# Fine-Tuning on Balanced Augmented Dataset (MLM)

This notebook fine-tunes a masked language model (MLM) using a **balanced** version of the augmented StereoSet dataset. The dataset contains an equal number of stereotypical and antistereotypical examples to encourage fairer model behavior.


In [1]:
from datasets import load_from_disk

dataset_path = "C:/Users/sarah/Documents/ERASMUS/NLP/balanced_augmented_dataset"
dataset = load_from_disk(dataset_path)


In [2]:
from transformers import AutoTokenizer, DataCollatorForLanguageModeling

tokenizer = AutoTokenizer.from_pretrained("distilbert-base-uncased")

def tokenize_function(example):
    return tokenizer(example["text"], padding="max_length", truncation=True, max_length=128)

tokenized_dataset = dataset.map(tokenize_function, batched=True, remove_columns=["text"])

data_collator = DataCollatorForLanguageModeling(
    tokenizer=tokenizer,
    mlm=True,
    mlm_probability=0.15
)


  _torch_pytree._register_pytree_node(


Map:   0%|          | 0/360 [00:00<?, ? examples/s]

Map:   0%|          | 0/40 [00:00<?, ? examples/s]

In [3]:
from transformers import AutoModelForMaskedLM, TrainingArguments, Trainer

model = AutoModelForMaskedLM.from_pretrained("distilbert-base-uncased")

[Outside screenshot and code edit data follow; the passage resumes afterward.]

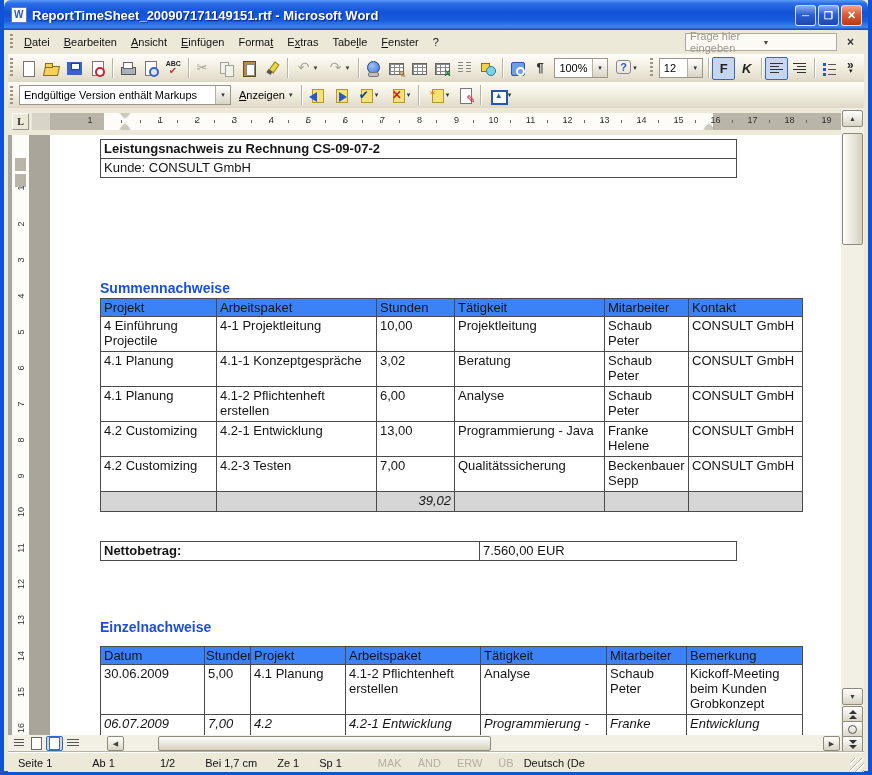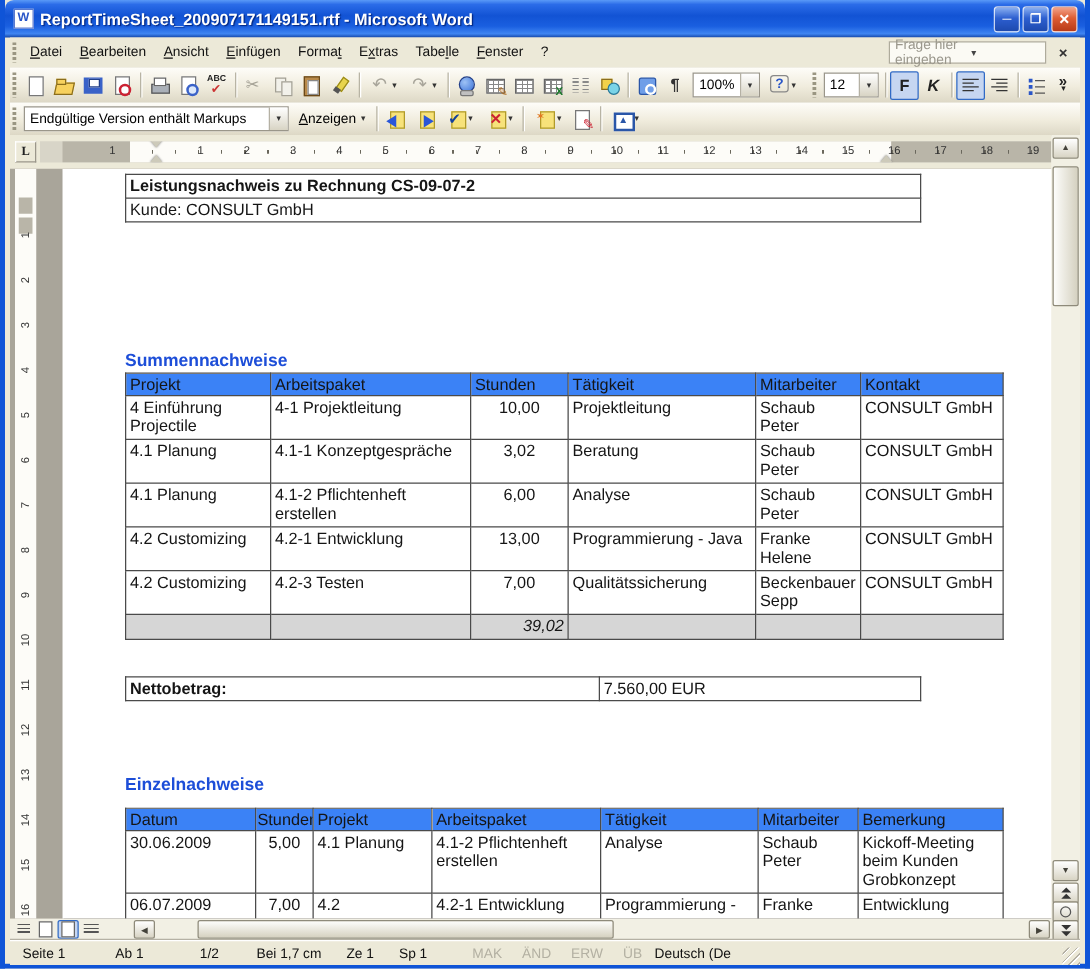"Frage hier eingeben" .qbox { width: 126px -> 152px }
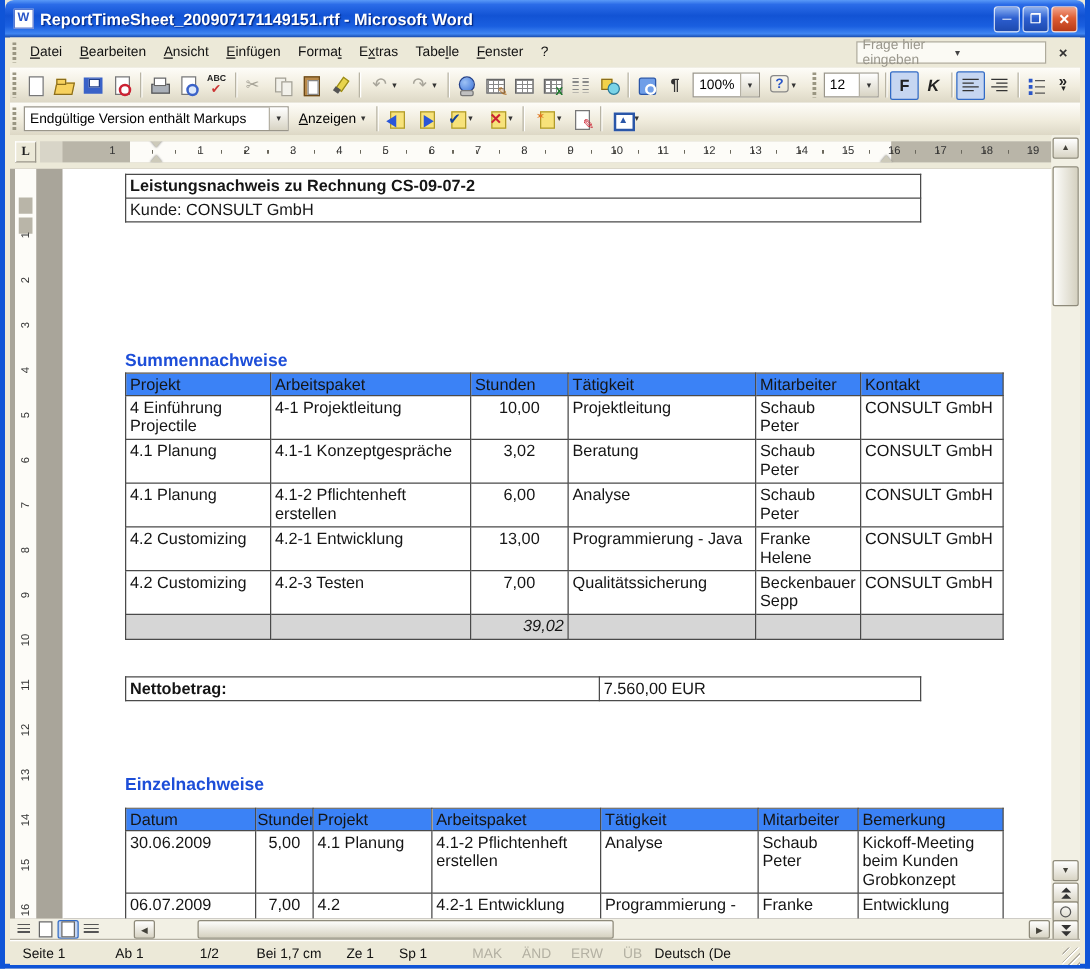"10,00" table.doc td.num { text-align: center -> left }
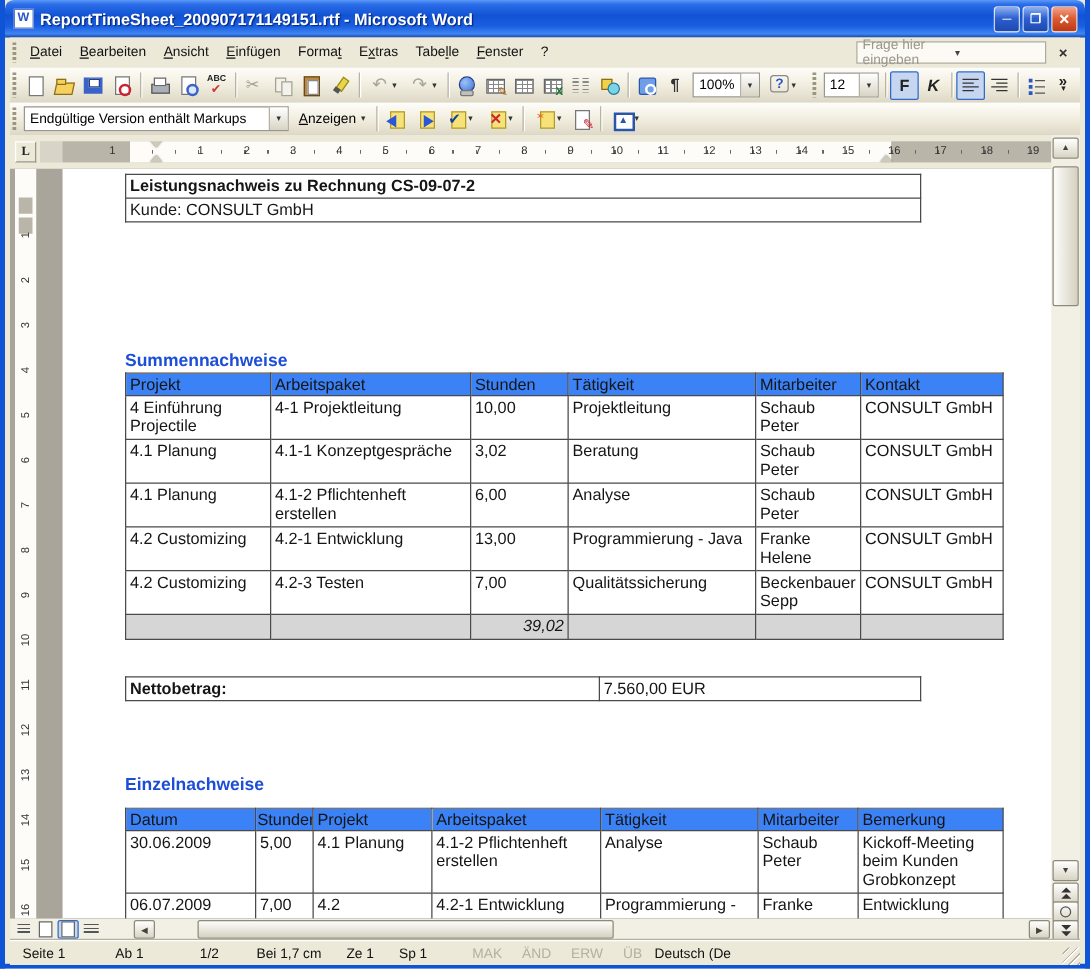"06.07.2009" tr { font-style: none -> italic }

training_args = TrainingArguments(
    output_dir="./results_balanced_mlm",
    evaluation_strategy="epoch",
    save_strategy="epoch",
    num_train_epochs=3,
    per_device_train_batch_size=16,
    per_device_eval_batch_size=16,
    weight_decay=0.01,
    learning_rate=5e-5,
    logging_dir="./logs_balanced_mlm",
    save_total_limit=1,
    report_to="none"
)


W0702 20:21:47.568452 19744 Lib\site-packages\torch\distributed\elastic\multiprocessing\redirects.py:29] NOTE: Redirects are currently not supported in Windows or MacOs.
  _torch_pytree._register_pytree_node(


## Train the MLM on Balanced Data

Fine-tuning is launched on a dataset that has a 1:1 balance of stereotype and antistereotype examples.

In [4]:
trainer = Trainer(
    model=model,
    args=training_args,
    train_dataset=tokenized_dataset["train"],
    eval_dataset=tokenized_dataset["test"],
    tokenizer=tokenizer,
    data_collator=data_collator,
)

trainer.train()


  0%|          | 0/69 [00:00<?, ?it/s]

You're using a DistilBertTokenizerFast tokenizer. Please note that with a fast tokenizer, using the `__call__` method is faster than using a method to encode the text followed by a call to the `pad` method to get a padded encoding.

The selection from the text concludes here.